St. Therese of Lisieux, patroness of the Pope’s Worldwide Prayer Network, was a shy child growing up in 19th-century France, and while she enjoyed her time spent with her sisters and cousins, she did not find much joy with other children.
She did try making friends, but it didn’t always go as planned, as she writes in her Story of a Soul, “At this time I chose as friends two little girls of my own age; but…all I got was a glance of indifference—my friendship was not appreciated. I felt this very keenly, and I no longer sought an affection which had proved so inconstant.”
At times this led St. Therese to feelings of loneliness, but in her loneliness she knew there was one friend she could always count on.
“I was so shy … I had no special friend … with whom I could have spent many hours like other old pupils…I found my one consolation—for was not Jesus my only Friend? To Him alone could I open my heart; all conversation with creatures, even on holy subjects, wearied me. It is true that in these periods of loneliness I sometimes felt sad, and I used often to console myself by repeating this line of a beautiful poem Papa had taught me: ‘Time is your ship, and not your dwelling-place.’ Young as I was, these words restored my courage, and even now, in spite of having outgrown many pious impressions of childhood, the symbol of a ship always delights me and helps me to bear the exile of this life.”

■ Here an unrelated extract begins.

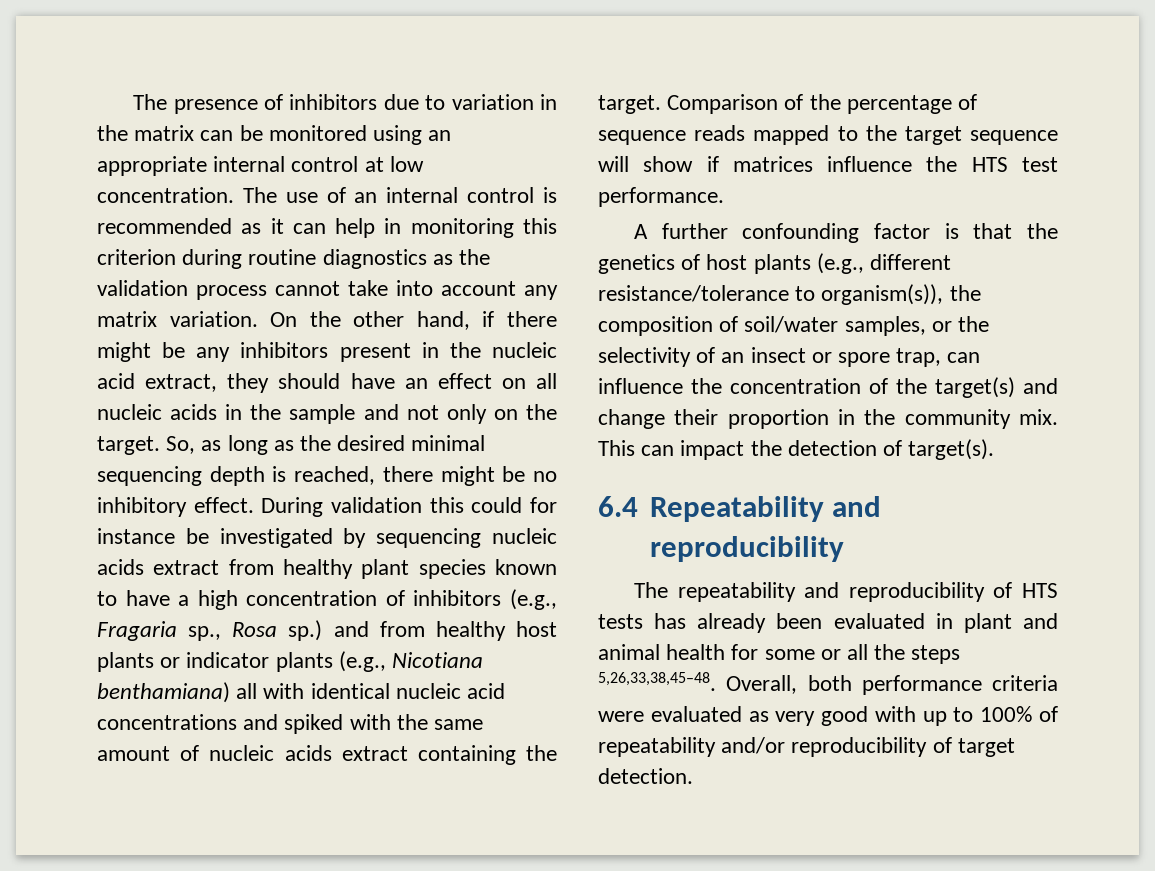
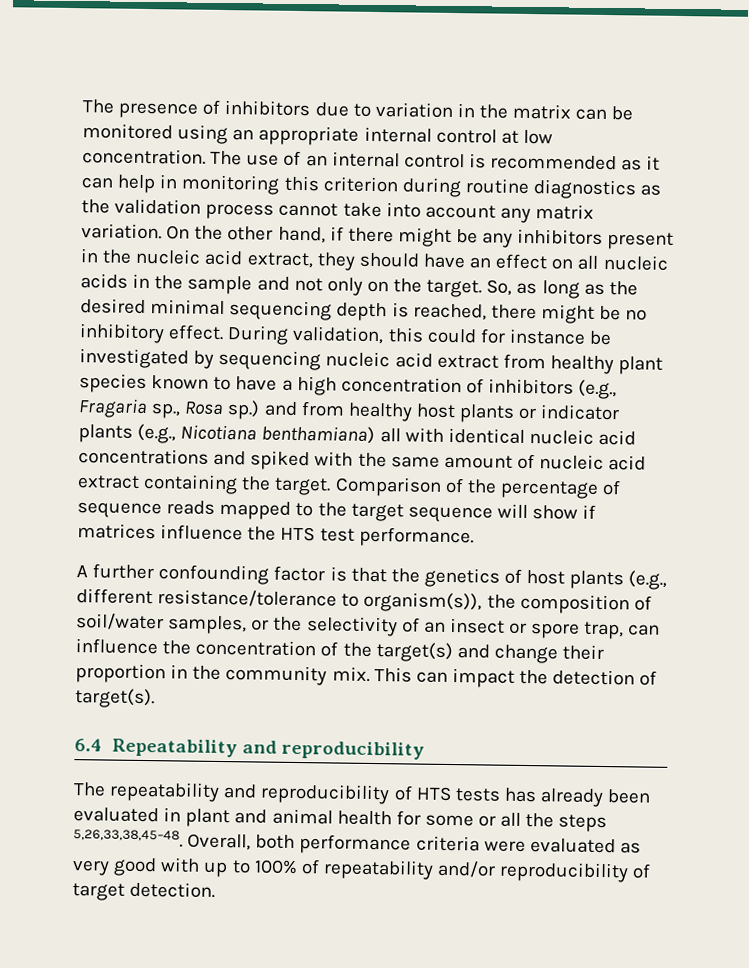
- During validation this could for instance be investigated by sequencing nucleic acids extract from healthy plant species known to have a high concentration of inhibitors (e.g., Fragaria sp., Rosa sp.) and from healthy host plants or indicator plants (e.g., Nicotiana benthamiana) all with identical nucleic acid concentrations and spiked with the same amount of nucleic acids extract containing the target.
+ During validation, this could for instance be investigated by sequencing nucleic acid extract from healthy plant species known to have a high concentration of inhibitors (e.g., Fragaria sp., Rosa sp.) and from healthy host plants or indicator plants (e.g., Nicotiana benthamiana) all with identical nucleic acid concentrations and spiked with the same amount of nucleic acid extract containing the target.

This little story from St. Therese’s life reminds us that we are never truly alone. We might feel that sharp pain of loneliness, abandoned by our family and friends, but the good news is that Jesus’ friendship is always open to us. He may not be able to play games with us, but he can speak to our souls and give us a peace that will never end.
Jesus always accompanies us and this presence should also urge us on to accompany other people, especially those we know who feel the sharp pain of loneliness. We can bring Jesus to them and reassure them that they are never alone.